■ **Records for the exercise**
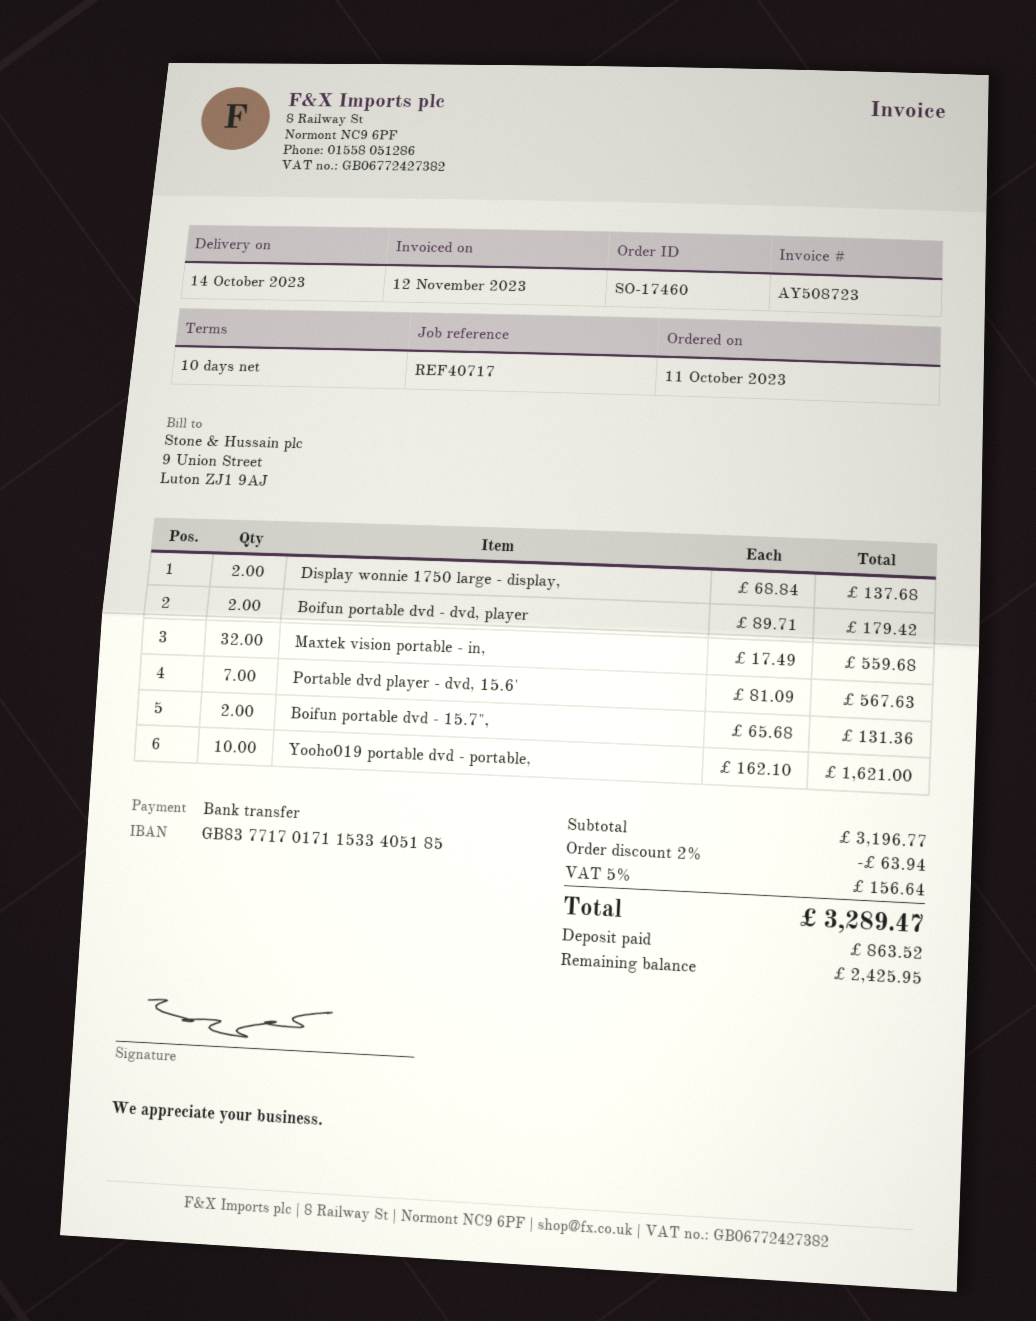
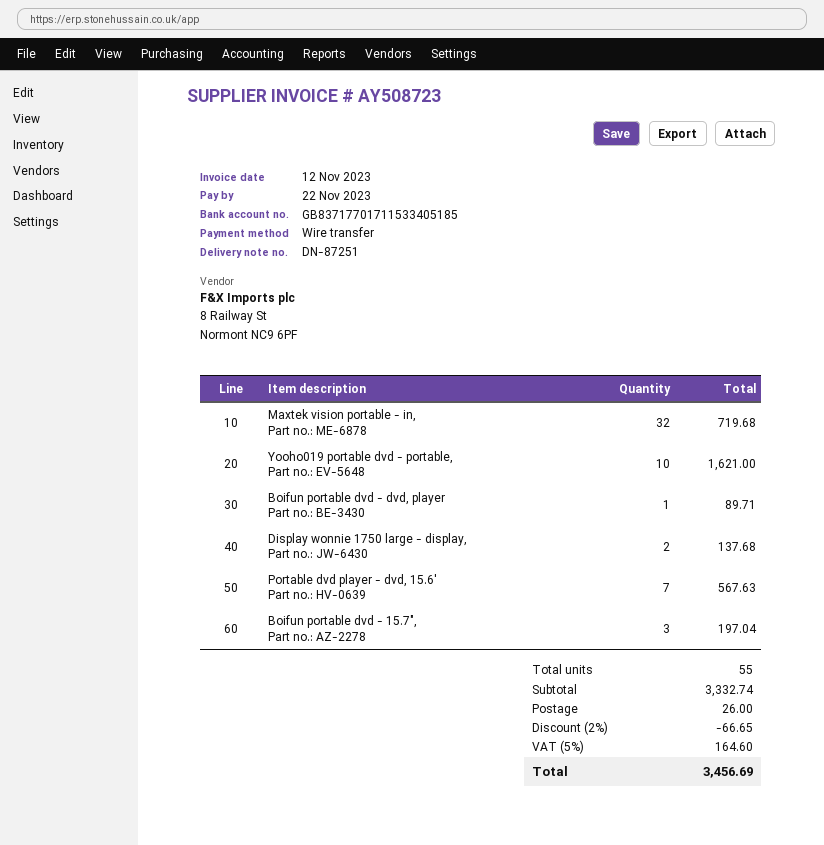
bank account: GB83771701711533405185 -> GB83717701711533405185
Boifun portable dvd - dvd, player: 2 for 179.42 -> 1 for 89.71
Maxtek vision portable - in,: 32 for 559.68 -> 32 for 719.68
Boifun portable dvd - 15.7",: 2 for 131.36 -> 3 for 197.04
subtotal: 3196.77 -> 3332.74
discount: 2% = 63.94 -> 2% = 66.65
shipping: none -> 26.00
tax: 5% = 156.64 -> 5% = 164.60
total: 3289.47 -> 3456.69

■ **Your task**
If a line in the records above holds the string "portable", copy it out.

■ **Answer to this problem**
Boifun portable dvd - dvd, player: 2 for 179.42 -> 1 for 89.71
Maxtek vision portable - in,: 32 for 559.68 -> 32 for 719.68
Boifun portable dvd - 15.7",: 2 for 131.36 -> 3 for 197.04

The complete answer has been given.